Quote from: Phantom Black;358371
Uhm, regarding .50 BMG rifles...
You're just plain WRONG.

"1. Sighting mechanisms for rifles, handguns, and shotguns seem to be somewhat different from sighting mechanisms for heavier weapons (large machine guns, rocket launchers), leading me to believe that there may be some difference in accuracy."

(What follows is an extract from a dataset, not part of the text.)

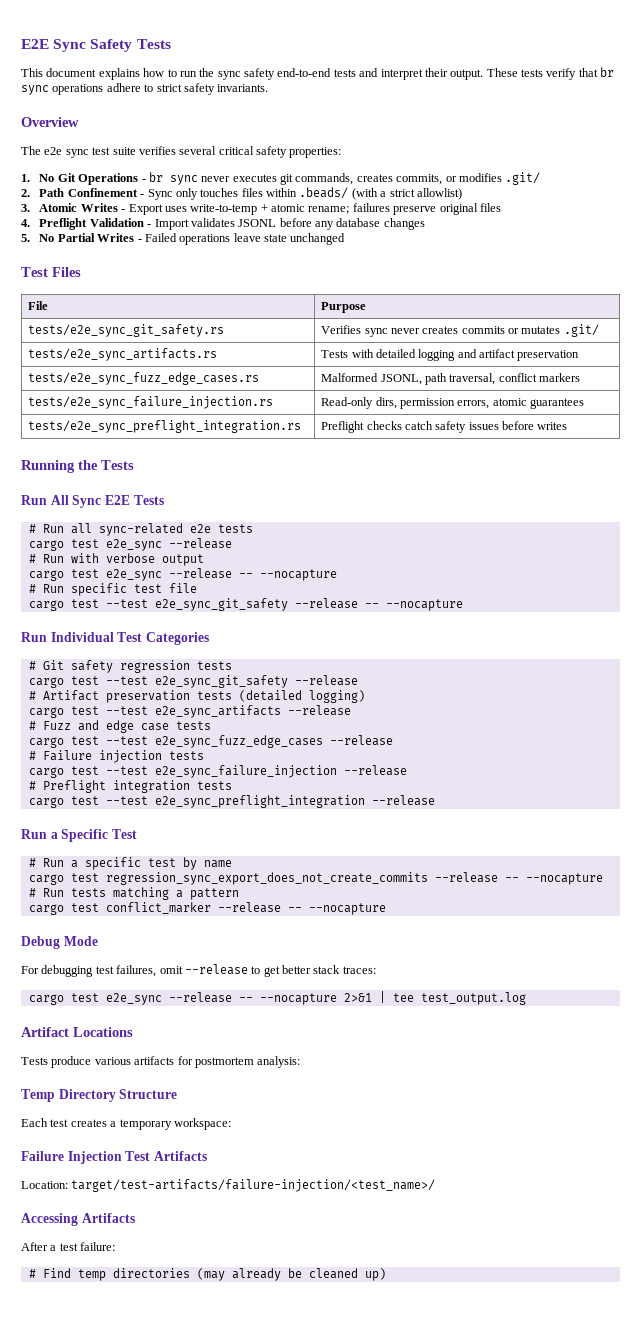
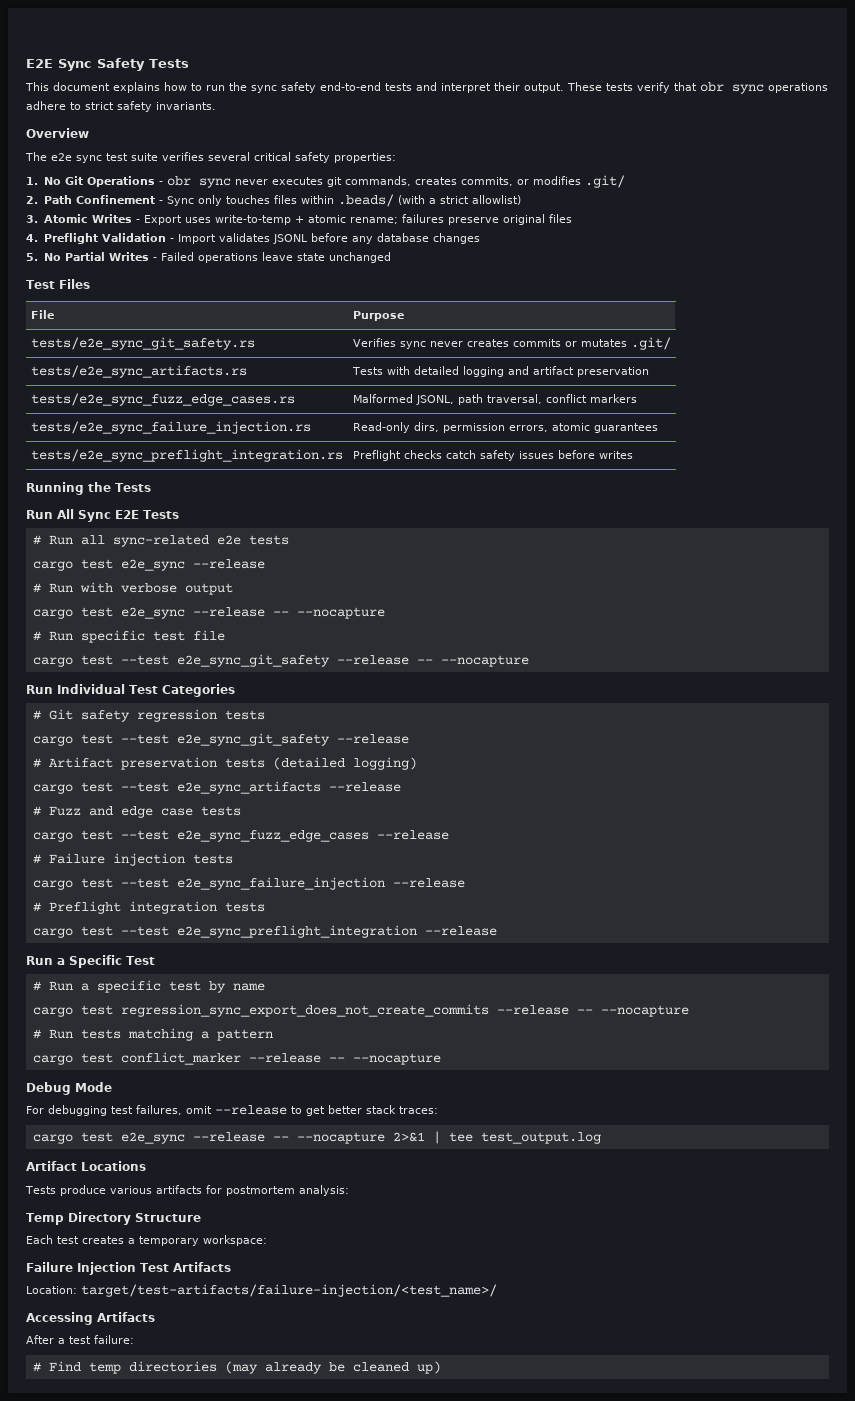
- These tests verify that br sync operations adhere to strict safety invariants.
+ These tests verify that obr sync operations adhere to strict safety invariants.
- 1. No Git Operations - br sync never executes git commands, creates commits, or modifies .git/
+ 1. No Git Operations - obr sync never executes git commands, creates commits, or modifies .git/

Depends on a given weapon.
A Vulcan could be used to evaporate infantry if fitted with tracer ammo and/or a gunsight.

AFAIR the US had even portable .50 BMG caliber rifle in usage during WW II.
And a rifle with stock is a rifle with a stock, no matter the caliber. Ok, the recoil is greater, but the rest seems to be the same.

"2. Conversely, heavy weapons (machine guns, rocket launchers) are often meant to be used at long ranges -- maybe that accounts for the mechanical differences."

I bet you could hit someone quite as easy with a Panzerfaust III as with a rifle.
 
Ok, if you're not used to the sights of heavy weapons, i would be quite difficult, the level of proficiency needed to hit a moving human target should be the same, i think.

Oh, and a hit by a .50 BMG normally tears the hit member off, as far as i remember a documentary i once watched.

I carefully didn't say .50 BMG rifle -- I also didn't say anything about the *round.*

You may have read me as talking about either of those things, but look at my post again -- a .50 caliber weapon fitted with an optical scope and mounted or carried in a way consistent with high-accuracy fire is a sniper's weapon, and a very effective one.

But in this thread, I'm talking about a .50 caliber weapons that's *not* fitted with those things. Snipers don't use the factory iron sights.

I'm also talking about factors like "traversal time" for mounted weapons that don't affect accuracy per se, but might be well represented in many games as a negative-to-hit moving targets (or stationary targets, if the weapon is moving).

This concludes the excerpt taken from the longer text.